**Listed records:**

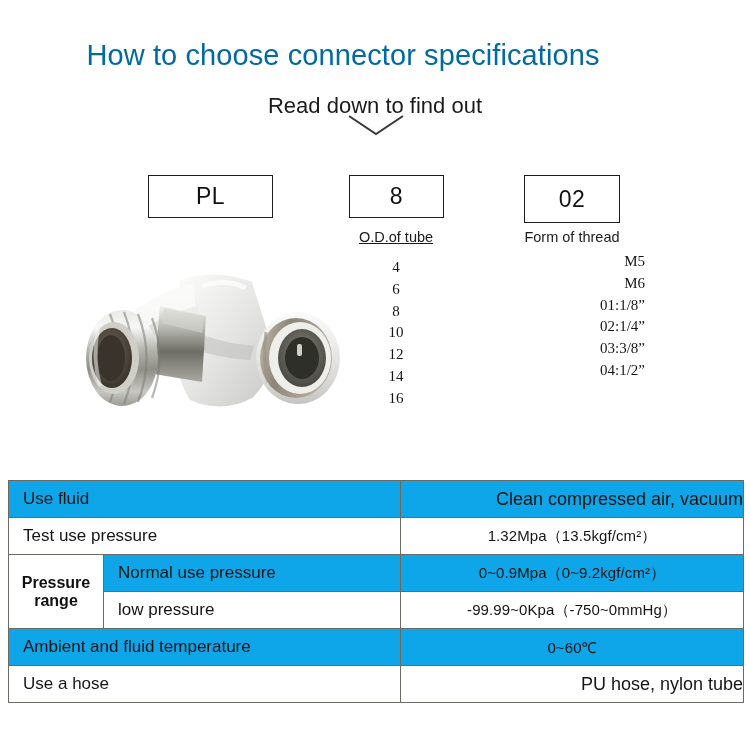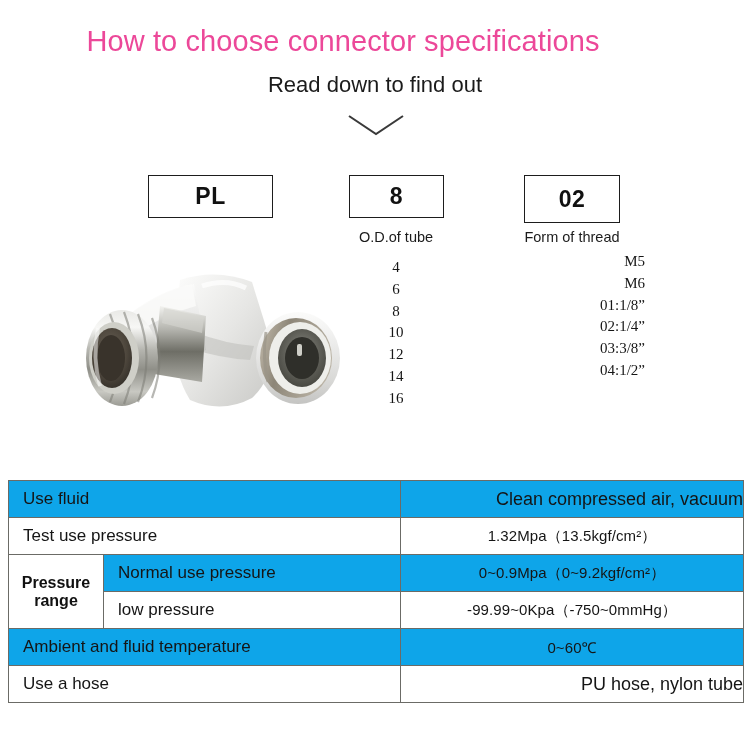--- a/index.html
+++ b/index.html
@@ -15,10 +15,10 @@
 
   
   .title{
-    position:absolute;left:0;top:24px;width:686px;
+    position:absolute;left:0;top:38px;width:686px;
     text-align:center;
     font-size:29px;line-height:34px;
-    color:#ec4899;
+    color:#0369a1;
     letter-spacing:.1px;
     white-space:nowrap;
   }

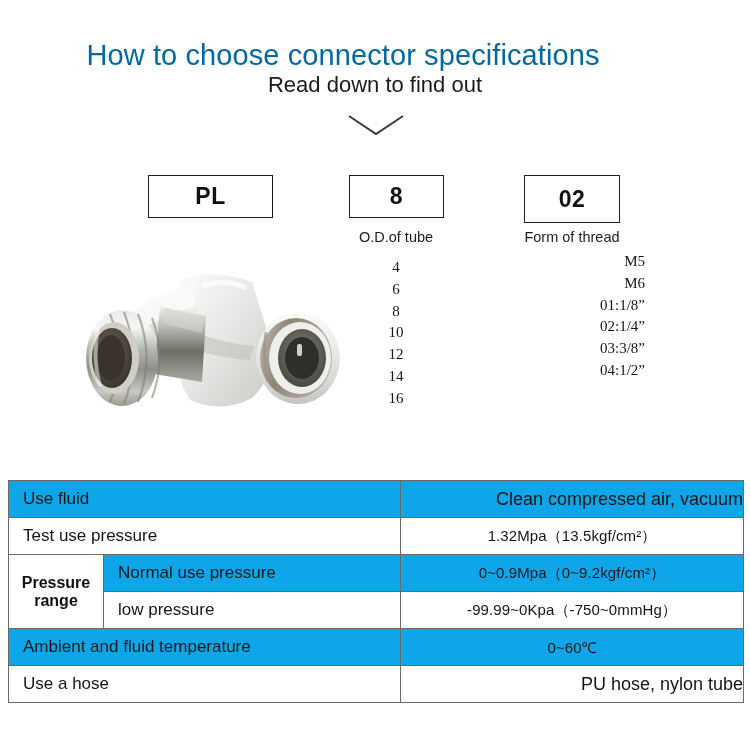--- a/index.html
+++ b/index.html
@@ -23,7 +23,7 @@
     white-space:nowrap;
   }
   .subtitle{
-    position:absolute;left:0;top:71px;width:750px;
+    position:absolute;left:0;top:92px;width:750px;
     text-align:center;
     font-size:22px;line-height:28px;
     color:#1b1b1b;

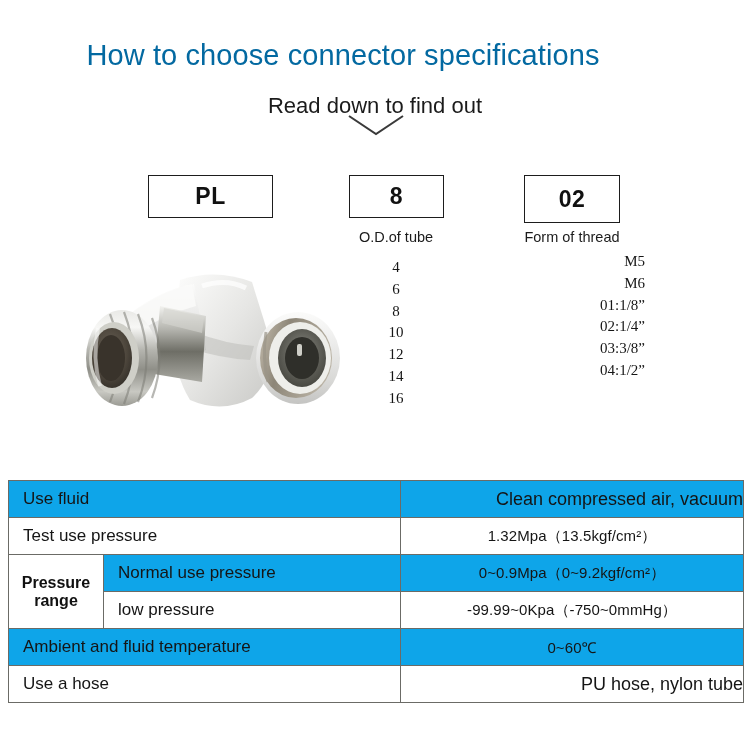--- a/index.html
+++ b/index.html
@@ -39,7 +39,7 @@
     border:1.6px solid #1d1d1d;
     background:#fff;
     display:flex;align-items:center;justify-content:center;
-    font-weight:bold;
+    font-weight:normal;
     font-size:23px;
     color:#111;
     letter-spacing:.5px;

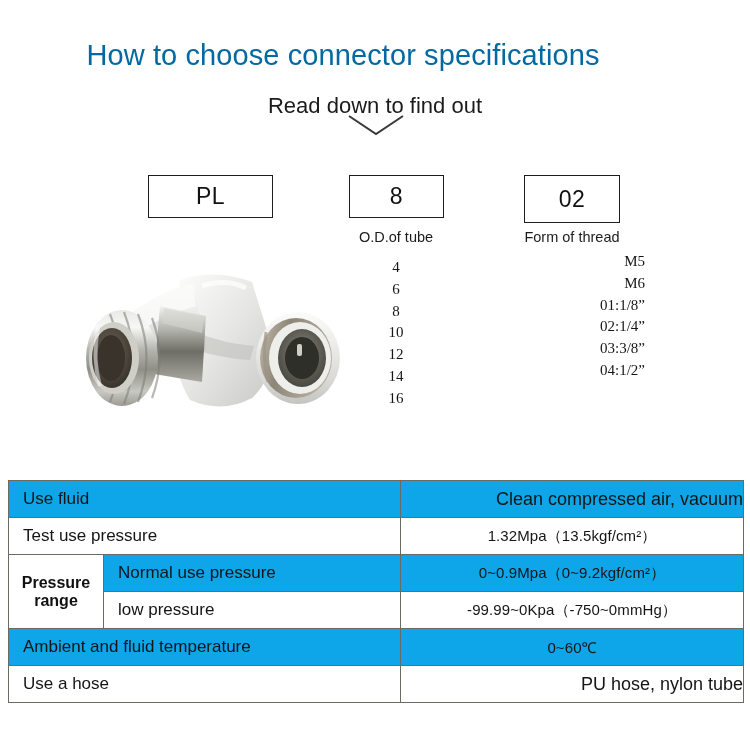--- a/index.html
+++ b/index.html
@@ -57,7 +57,7 @@
     white-space:nowrap;
   }
   .cap1{left:60px;top:229px;width:300px;}
-  .cap2{left:316px;top:229px;width:160px;}
+  .cap2{left:316px;top:229px;width:160px;text-decoration:underline;}
   .cap3{left:492px;top:229px;width:160px;}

**What is expected:** From the entries above, copy each line that holds "absolute".

**Task response:**
-    position:absolute;left:0;top:24px;width:686px;
+    position:absolute;left:0;top:38px;width:686px;
-    position:absolute;left:0;top:71px;width:750px;
+    position:absolute;left:0;top:92px;width:750px;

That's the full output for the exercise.